Pictured above: Paloma (foreground) with fellow WUTI intern Mikala Alatorre
“The women who work there are the kind of people I want to know and be.”
It’s telling that Paloma Perez, who graduated from Idyllwild Arts Academy in 2018, appreciates Women Under the Influence for more than the professional connections she can make as she pursues a film career as a writer and director. The fact that she wants to be like the women of Women Under the Influence (WUTI) implies that they’re excellent role models.
During Paloma’s recently concluded two-week summer internship at the Hollywood offices of this “community celebrating groundbreaking cinema,” she used her social-media skills to promote next month’s WUTI Goes Idyllwild film festival, happening from September 20 to 22. Paloma reports that “WUTI definitely wants to make the festival at Idyllwild an annual event” and they “are absolutely looking to build a more long-term partnership with the town.”
She caught the eye of film director and WUTI founder Tabitha Denholm, earning the internship, with her 2018 senior film project at Idyllwild Arts. “True American,” shot in stark black and white, was a fictional examination of violent xenophobia. During her interview for this newsletter, Paloma didn’t mention President Trump’s notorious tweet about “The Squad” of four outspoken first-term congresswomen. But that kind of demand to “go back” to the “places from which they came” is something she would have been familiar with for a long time.
“I’m half-Dominican,” she says, “so my first major film project for college, a fictional piece, featured Dominican culture.”
Another Perfect School
The freedom to make a twenty-five-minute film as a college freshman was an advantage of choosing tiny Sarah Lawrence College, north of New York City, over a large university with a heralded film program, like NYU.
“Sarah Lawrence was the perfect school for me after two and a half years at Idyllwild,” Paloma says. “Just like an Idyllwild freshman, I was able to make my film, which you’re not allowed to do in the big programs.”
In addition, Yonkers, where Sarah Lawrence is, also lies close, but not too close, to her parents’ home in Manhattan’s Chelsea neighborhood.

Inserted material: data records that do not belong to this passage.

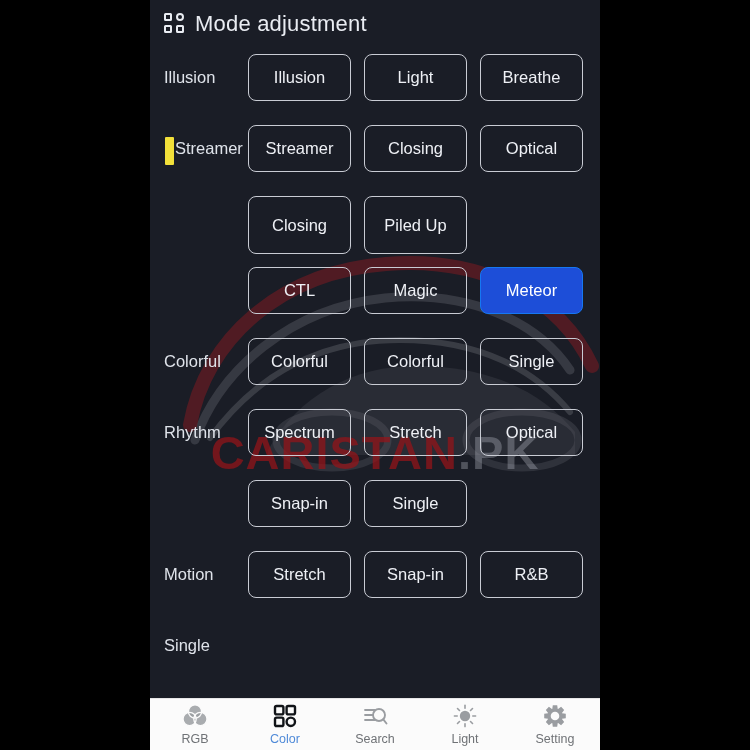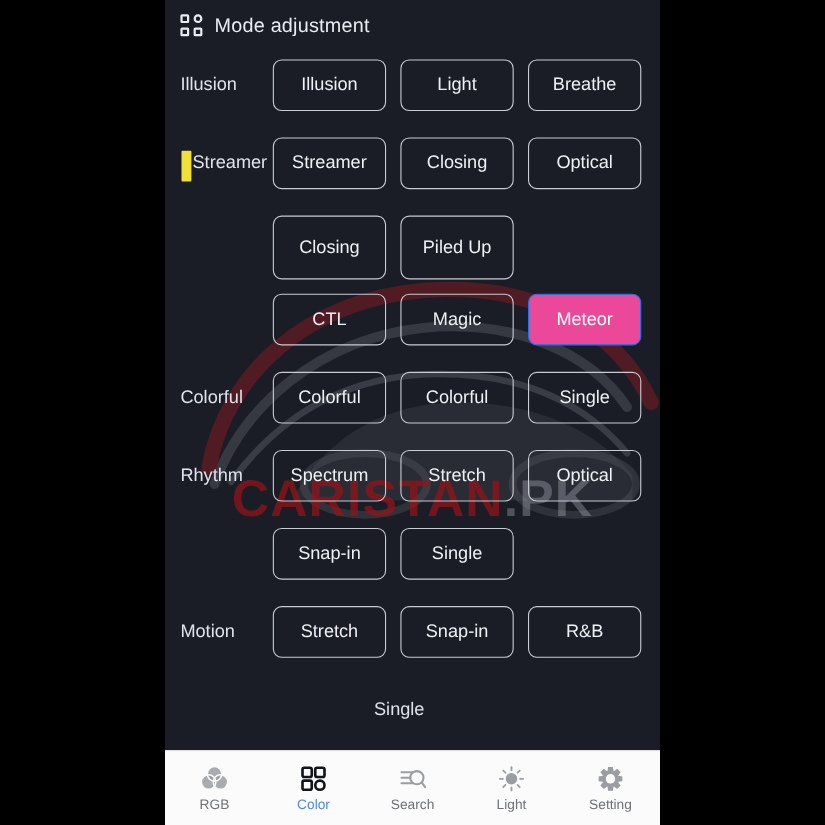"Mode adjustment" #header .title { font-size: 18px -> 22px }
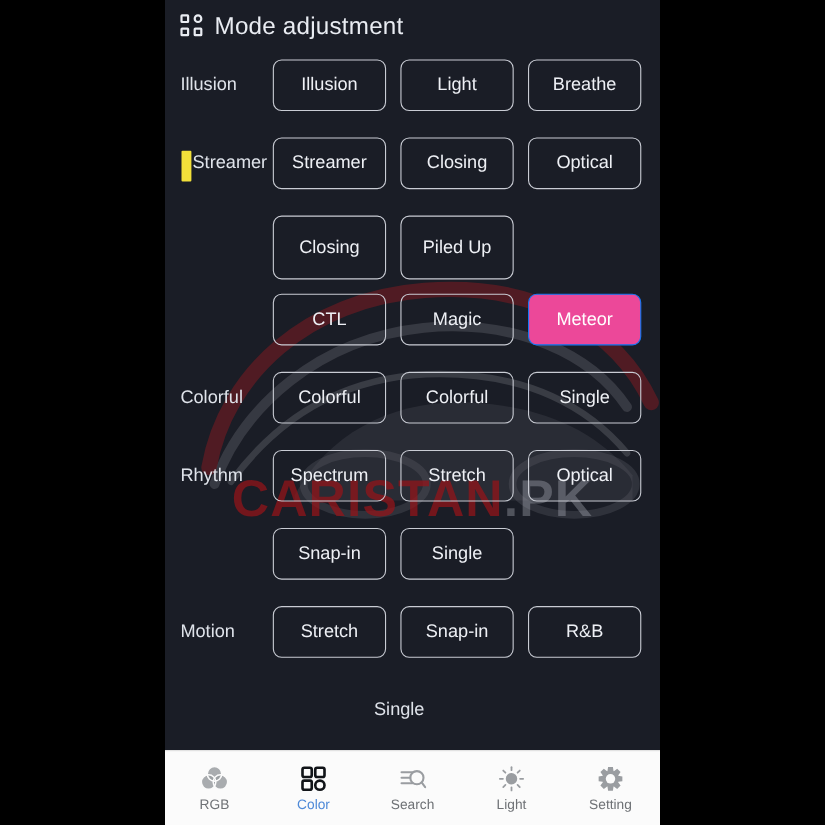"Illusion" .row { justify-content: center -> none }
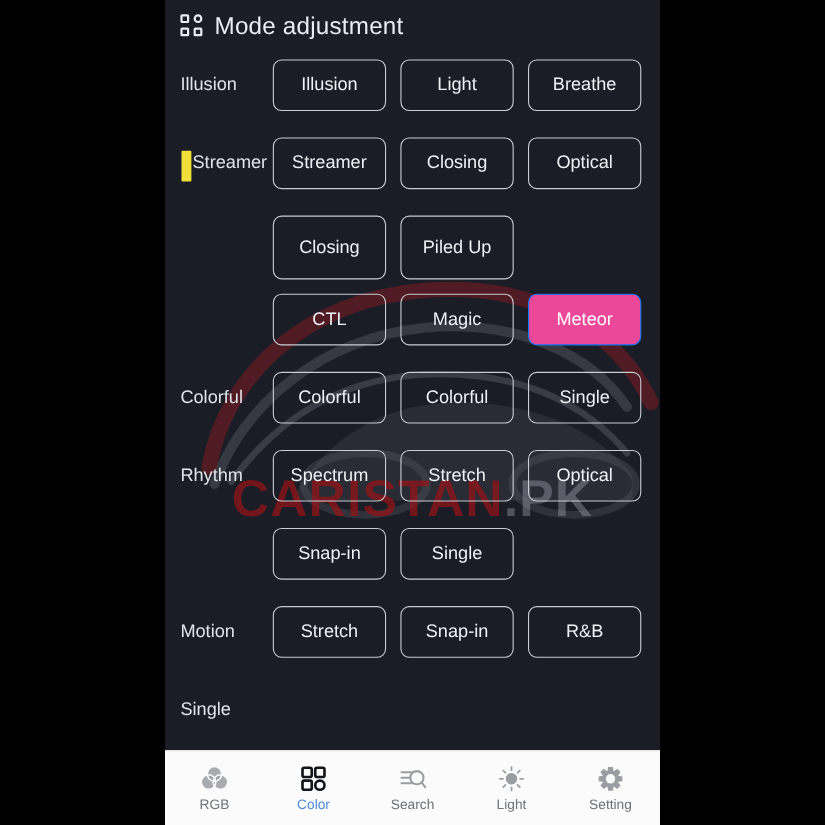"Meteor" .mbtn.selected { background: #ec4899 -> #1d4ed8 }
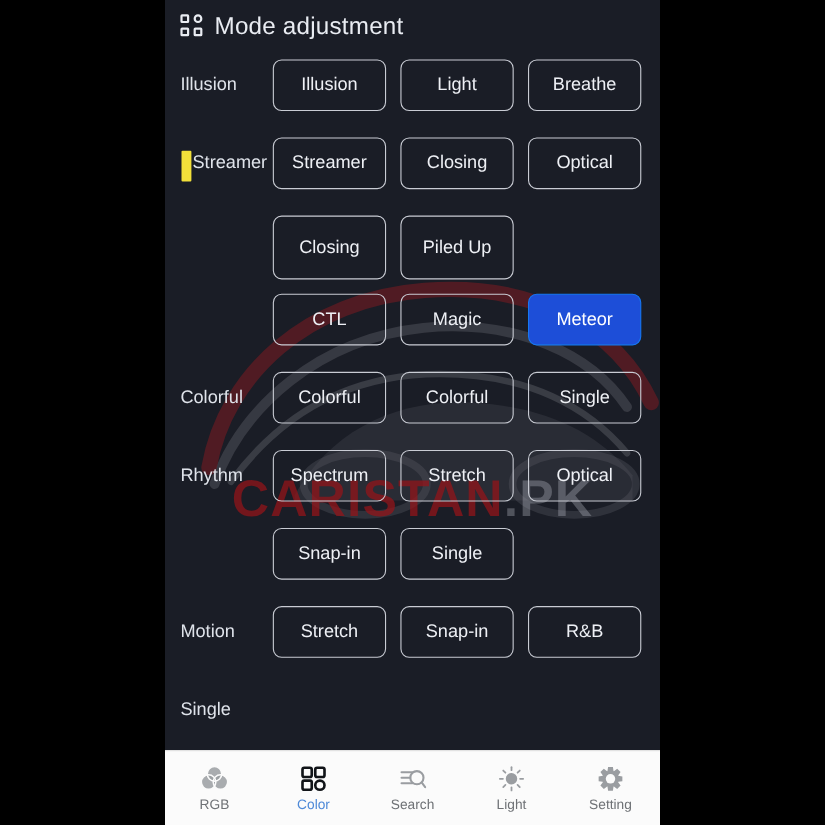"RGB" #bottomnav { height: 68px -> 52px }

Paloma’s brief internship gave her no time to make the trip from Los Angeles up to Idyllwild. Her classes will keep her at Sarah Lawrence next month when Idyllwild residents are enjoying the WUTI film festival.
But since the festival appears destined to become an annual Idyllwild event, the town is likely to see her again. And since she has “always wanted to do storytelling in some form” and “felt the calling to film” as far back as eighth grade, there’s a good chance that Idyllwild will see her one day not merely as a visitor, but as an artist presenting her own films.